The articles on Gay Mafia Watch the UNISON leaflet quite rightly refers to articles on our site more recently – in particularly how monies were distributed wrongly to the Lesbian and Gay Foundation on multiple occasions (against Pride's own rules) in 2008 – in our articles which explore “Where the wristband money really went!” in both 2007 and 2008.

In response to your blog post on the subject at hand, do you have any genuine criticisms of the pride is a protest campaigns other than your objection to the UNISON motion being (democratically) passed - despite having a small minority of people objecting to it?

Something we can at least agree on is the need for bloggers to be highlighting what's going on behind the scenes, but don't forget you'll only get half the story online in the virtual world. All of the organisations you mention seem to have open meetings and democratic structures which are fair and transparent so and if you have something constructive to add maybe you could go along and contribute directly – but keep up the good work on your blog in the mean time.

Louise said...

Thanks for the clarifications.

Louise said...

I am soory that I seem to have upset you with my jibes about Mafia Wars and The Godfather and apologise. Thank you for the clarification on Gay Mafia Watch.
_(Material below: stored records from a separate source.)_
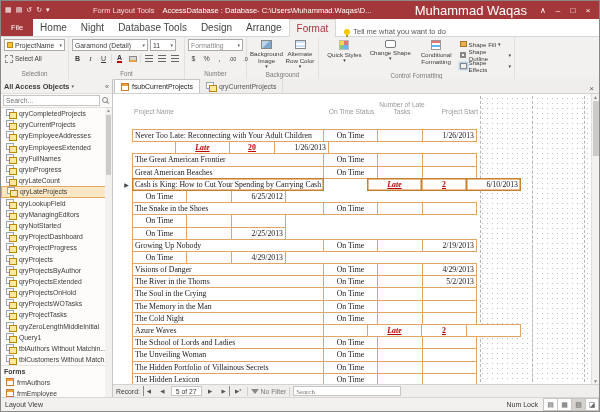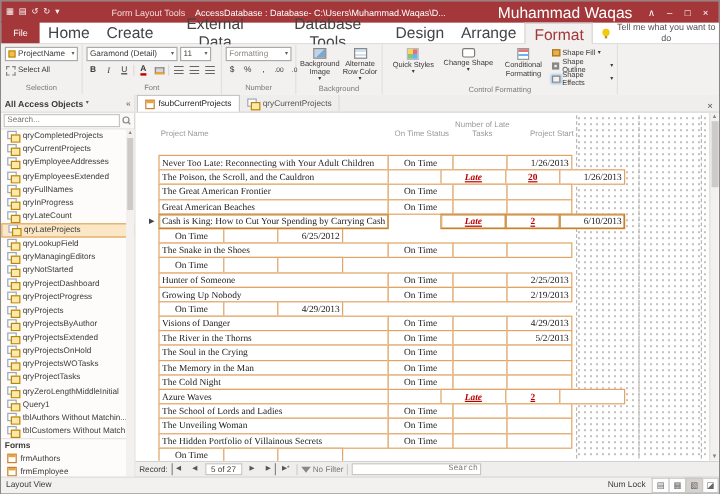"File" .tabrow { text-align: center -> none }
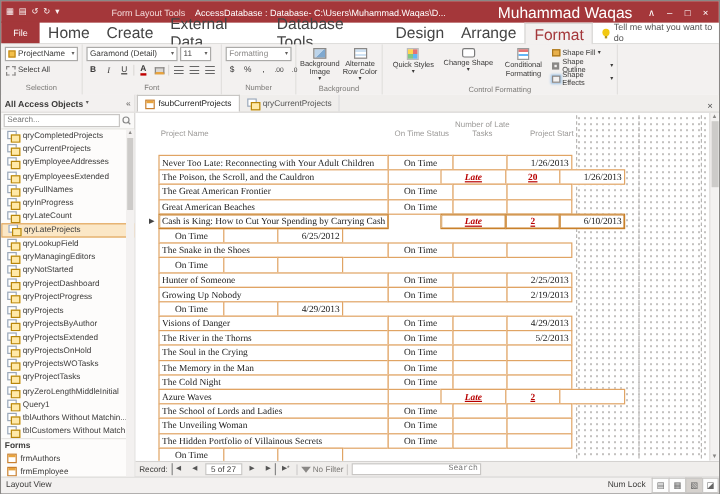"Home" .rtab { font-size: 13px -> 10px }
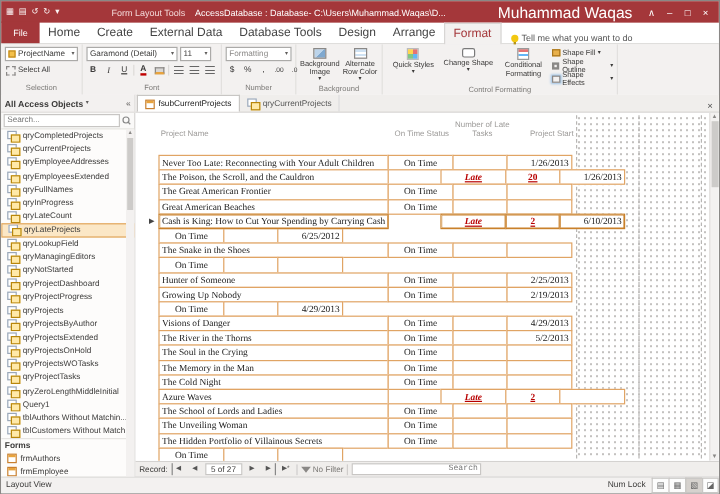"Create" div.rtab { text: Create -> Night }
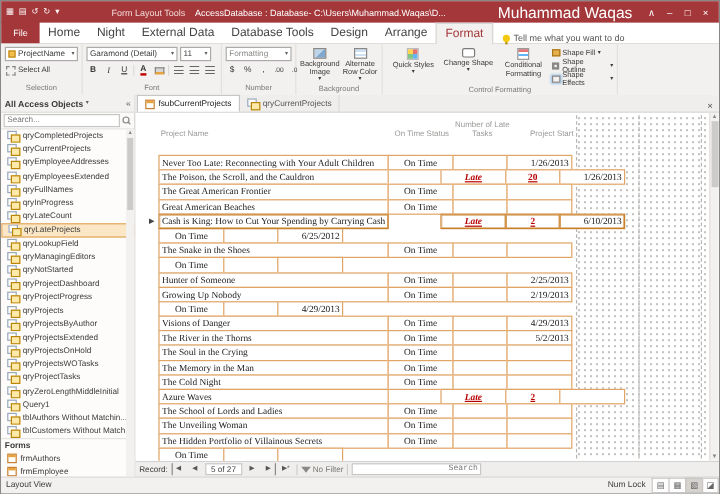"External Data" div.rtab { html: <div>External Data</div> -> none }
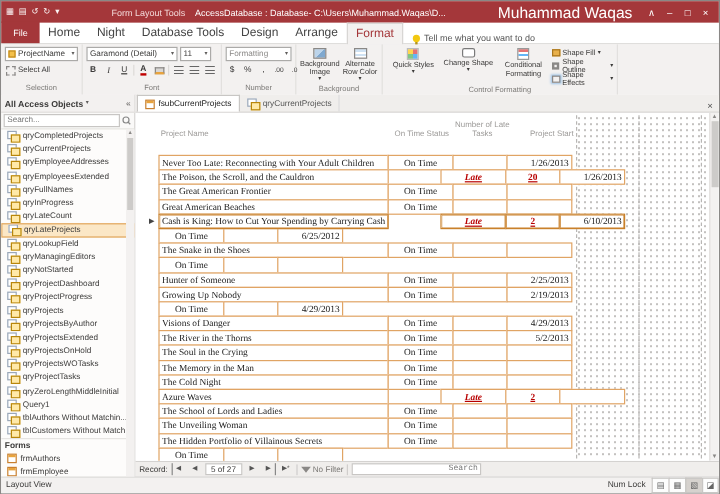"The Poison, the Scroll, and" div.cell { html: <div>The Poison, the Scroll, and the Cauldron</div> -> none }
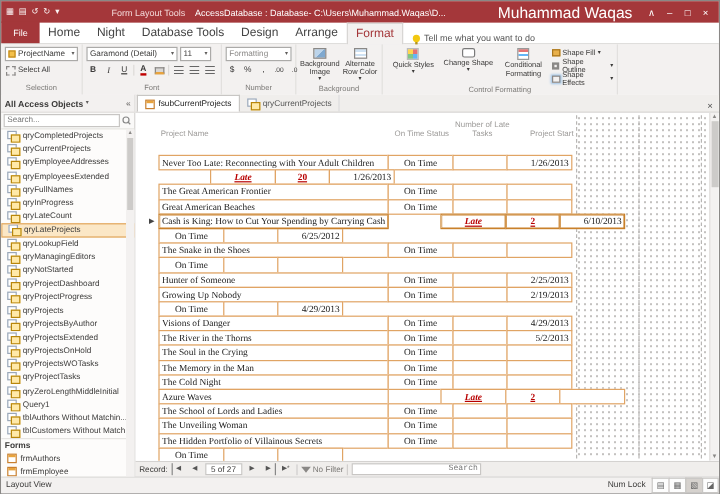"Hunter of Someone" div.cell { html: <div>Hunter of Someone</div> -> none }
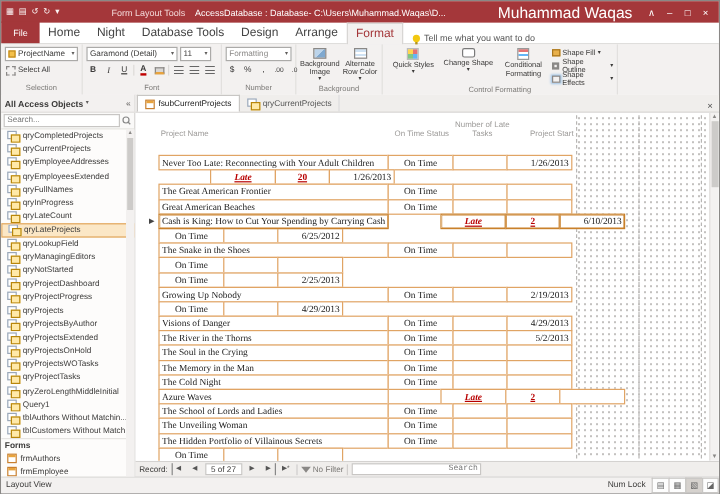"The Hidden Lexicon" div.cell { html: none -> <div>The Hidden Lexicon</div> }
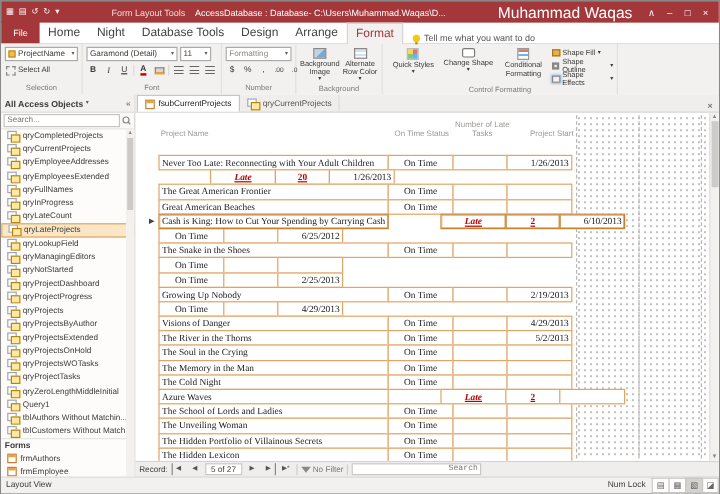"Search" .recnav input { font-family: Liberation Mono, monospace -> Liberation Serif, serif; text-align: right -> none }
The 'UNISON' Leaflet, I understand was a joint leaflet not whooly attributable to UNISON. If you know more, please tell.

Many thanks for your suggestion that if I have something constructive to add, I could always go along and make my contribution. As co-chair of UNISON's National LGBT Committee, I also try my best to. I am also active in a number of other organisations.

Gay Mafia said...

Thank you for accepting the clarifcations Louise.

Which other organisations are you involved with out of interest? It is good to know you are in touch with your UNISON members as they seem to be on the ball with this.

Although you may be unhappy the motion passed (by a significant majority it seems) despite your opposition, UNISON LGBT have obviously democratically agreed to support a "pride is a protest" policy.

I am sure the publishers of this leaflet (who have also been smart enough to attribute Gay Mafia Watch's investigations) will be able to give you more information on that as we were not directly informed of its existence until we were handed a copy during Manchester Pride.

Louise said...

I am not unhappy with the motion as I think the motion is very clear about UNISON's involvement. I just don't think the lealfet fulfils the objective of the third instruction.

I don't think there is a publisher credited on the leaflet or I can't make it out with my failing eyesight.

As for the rganisations I am involved, I would prefer not to say publicly but I am sure with a little delving, it is easy to find out.